(Content revision data)
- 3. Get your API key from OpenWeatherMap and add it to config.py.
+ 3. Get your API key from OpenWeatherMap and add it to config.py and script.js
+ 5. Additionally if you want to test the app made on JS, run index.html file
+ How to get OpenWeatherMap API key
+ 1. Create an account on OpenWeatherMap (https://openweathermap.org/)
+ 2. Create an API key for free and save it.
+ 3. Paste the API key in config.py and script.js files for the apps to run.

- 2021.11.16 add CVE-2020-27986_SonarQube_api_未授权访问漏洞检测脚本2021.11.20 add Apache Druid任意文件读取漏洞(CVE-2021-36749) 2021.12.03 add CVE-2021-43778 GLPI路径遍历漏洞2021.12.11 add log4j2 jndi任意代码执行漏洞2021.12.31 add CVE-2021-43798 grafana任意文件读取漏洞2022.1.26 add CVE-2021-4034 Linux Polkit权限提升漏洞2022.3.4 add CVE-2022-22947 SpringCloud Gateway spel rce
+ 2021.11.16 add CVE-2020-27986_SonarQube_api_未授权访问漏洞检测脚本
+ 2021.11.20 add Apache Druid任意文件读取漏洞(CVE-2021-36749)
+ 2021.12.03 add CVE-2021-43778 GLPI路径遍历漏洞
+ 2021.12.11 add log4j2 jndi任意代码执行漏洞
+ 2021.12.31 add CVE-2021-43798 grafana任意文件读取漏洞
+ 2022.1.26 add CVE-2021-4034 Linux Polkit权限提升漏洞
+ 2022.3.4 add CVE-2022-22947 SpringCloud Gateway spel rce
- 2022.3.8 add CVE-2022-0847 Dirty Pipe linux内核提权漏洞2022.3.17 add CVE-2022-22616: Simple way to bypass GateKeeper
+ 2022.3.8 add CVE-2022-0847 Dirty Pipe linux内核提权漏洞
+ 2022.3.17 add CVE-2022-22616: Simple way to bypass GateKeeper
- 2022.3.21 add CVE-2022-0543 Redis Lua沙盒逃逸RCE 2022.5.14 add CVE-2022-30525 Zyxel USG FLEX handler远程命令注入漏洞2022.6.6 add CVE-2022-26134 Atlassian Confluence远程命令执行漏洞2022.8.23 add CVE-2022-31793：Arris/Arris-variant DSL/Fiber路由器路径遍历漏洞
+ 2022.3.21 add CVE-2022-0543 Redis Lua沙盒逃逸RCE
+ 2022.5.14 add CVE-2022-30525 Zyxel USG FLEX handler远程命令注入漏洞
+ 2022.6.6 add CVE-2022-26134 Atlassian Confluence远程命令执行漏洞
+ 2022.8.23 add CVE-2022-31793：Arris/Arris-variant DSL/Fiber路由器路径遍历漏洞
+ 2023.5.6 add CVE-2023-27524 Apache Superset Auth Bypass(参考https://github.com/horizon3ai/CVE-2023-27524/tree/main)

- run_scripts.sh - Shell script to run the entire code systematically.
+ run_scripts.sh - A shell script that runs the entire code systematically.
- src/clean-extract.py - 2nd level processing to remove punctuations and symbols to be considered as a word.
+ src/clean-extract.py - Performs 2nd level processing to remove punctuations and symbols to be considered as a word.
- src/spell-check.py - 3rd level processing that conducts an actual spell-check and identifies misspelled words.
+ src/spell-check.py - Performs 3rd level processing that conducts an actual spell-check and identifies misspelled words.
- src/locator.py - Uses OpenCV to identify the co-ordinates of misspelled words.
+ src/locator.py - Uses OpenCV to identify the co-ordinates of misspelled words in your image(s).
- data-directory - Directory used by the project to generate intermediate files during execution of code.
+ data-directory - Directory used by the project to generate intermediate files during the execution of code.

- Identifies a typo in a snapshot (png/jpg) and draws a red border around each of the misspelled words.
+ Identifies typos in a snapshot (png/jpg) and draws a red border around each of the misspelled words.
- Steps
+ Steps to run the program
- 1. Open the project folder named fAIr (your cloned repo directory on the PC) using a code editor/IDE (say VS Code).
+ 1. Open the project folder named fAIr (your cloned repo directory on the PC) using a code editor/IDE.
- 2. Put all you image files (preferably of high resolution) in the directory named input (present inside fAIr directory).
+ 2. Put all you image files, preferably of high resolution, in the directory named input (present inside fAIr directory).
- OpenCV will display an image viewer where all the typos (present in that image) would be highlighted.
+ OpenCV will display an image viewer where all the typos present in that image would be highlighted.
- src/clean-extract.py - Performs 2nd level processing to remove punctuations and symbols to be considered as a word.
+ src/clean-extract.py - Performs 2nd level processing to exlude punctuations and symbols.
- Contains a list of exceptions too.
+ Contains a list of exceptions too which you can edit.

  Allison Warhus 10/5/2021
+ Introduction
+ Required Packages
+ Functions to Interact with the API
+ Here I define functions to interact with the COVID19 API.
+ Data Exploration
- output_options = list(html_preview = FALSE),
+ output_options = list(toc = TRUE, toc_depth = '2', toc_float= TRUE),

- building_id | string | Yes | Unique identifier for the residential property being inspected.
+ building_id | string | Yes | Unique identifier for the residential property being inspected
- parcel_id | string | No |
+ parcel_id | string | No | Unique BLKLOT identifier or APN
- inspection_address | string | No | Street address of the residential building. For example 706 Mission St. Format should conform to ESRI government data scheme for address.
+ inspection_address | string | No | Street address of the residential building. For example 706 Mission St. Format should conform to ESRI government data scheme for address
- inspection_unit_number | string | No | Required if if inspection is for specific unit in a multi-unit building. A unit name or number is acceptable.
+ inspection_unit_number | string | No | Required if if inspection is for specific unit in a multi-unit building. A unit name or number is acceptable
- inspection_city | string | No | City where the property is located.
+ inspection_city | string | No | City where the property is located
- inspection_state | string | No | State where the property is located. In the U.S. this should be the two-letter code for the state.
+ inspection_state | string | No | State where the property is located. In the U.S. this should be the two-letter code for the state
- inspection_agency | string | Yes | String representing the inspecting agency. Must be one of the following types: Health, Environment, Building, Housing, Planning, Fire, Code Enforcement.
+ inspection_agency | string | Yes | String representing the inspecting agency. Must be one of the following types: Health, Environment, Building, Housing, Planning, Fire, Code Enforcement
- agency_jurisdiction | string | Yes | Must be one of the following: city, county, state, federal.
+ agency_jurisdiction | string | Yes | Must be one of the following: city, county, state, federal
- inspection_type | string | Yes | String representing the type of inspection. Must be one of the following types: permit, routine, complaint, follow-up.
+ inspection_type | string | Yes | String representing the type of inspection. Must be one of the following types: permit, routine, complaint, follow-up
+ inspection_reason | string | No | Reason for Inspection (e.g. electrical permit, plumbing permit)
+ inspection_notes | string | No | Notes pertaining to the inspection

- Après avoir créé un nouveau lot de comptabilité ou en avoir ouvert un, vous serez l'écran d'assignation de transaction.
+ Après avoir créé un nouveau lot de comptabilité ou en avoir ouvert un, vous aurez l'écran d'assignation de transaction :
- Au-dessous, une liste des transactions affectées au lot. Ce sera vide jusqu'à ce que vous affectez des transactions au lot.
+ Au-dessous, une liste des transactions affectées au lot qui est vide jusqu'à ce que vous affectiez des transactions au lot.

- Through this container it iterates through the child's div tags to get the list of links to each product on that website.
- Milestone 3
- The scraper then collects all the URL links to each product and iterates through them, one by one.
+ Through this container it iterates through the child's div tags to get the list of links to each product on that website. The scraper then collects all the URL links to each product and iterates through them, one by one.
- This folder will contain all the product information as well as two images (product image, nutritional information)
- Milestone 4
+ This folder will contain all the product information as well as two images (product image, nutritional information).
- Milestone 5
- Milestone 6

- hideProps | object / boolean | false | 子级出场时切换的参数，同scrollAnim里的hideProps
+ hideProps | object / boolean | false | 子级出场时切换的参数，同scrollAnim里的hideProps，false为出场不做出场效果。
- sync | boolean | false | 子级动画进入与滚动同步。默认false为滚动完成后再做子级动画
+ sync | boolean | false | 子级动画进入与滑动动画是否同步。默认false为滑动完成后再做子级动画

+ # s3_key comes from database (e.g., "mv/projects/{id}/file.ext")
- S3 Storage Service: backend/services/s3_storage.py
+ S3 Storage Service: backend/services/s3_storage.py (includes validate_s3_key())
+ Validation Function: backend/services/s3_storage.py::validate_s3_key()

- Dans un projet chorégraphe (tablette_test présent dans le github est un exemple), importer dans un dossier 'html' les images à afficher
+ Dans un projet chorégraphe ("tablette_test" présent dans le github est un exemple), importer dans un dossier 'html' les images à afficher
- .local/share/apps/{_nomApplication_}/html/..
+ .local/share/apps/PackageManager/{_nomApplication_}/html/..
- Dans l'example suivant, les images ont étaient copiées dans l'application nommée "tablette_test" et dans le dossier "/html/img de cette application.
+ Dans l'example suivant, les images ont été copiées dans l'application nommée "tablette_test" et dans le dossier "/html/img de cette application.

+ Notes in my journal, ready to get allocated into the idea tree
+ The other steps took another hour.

[Task to carry out] Among the records, find every line holding the word "avoir" and copy it.

[Answer to this task]
- Après avoir créé un nouveau lot de comptabilité ou en avoir ouvert un, vous serez l'écran d'assignation de transaction.
+ Après avoir créé un nouveau lot de comptabilité ou en avoir ouvert un, vous aurez l'écran d'assignation de transaction :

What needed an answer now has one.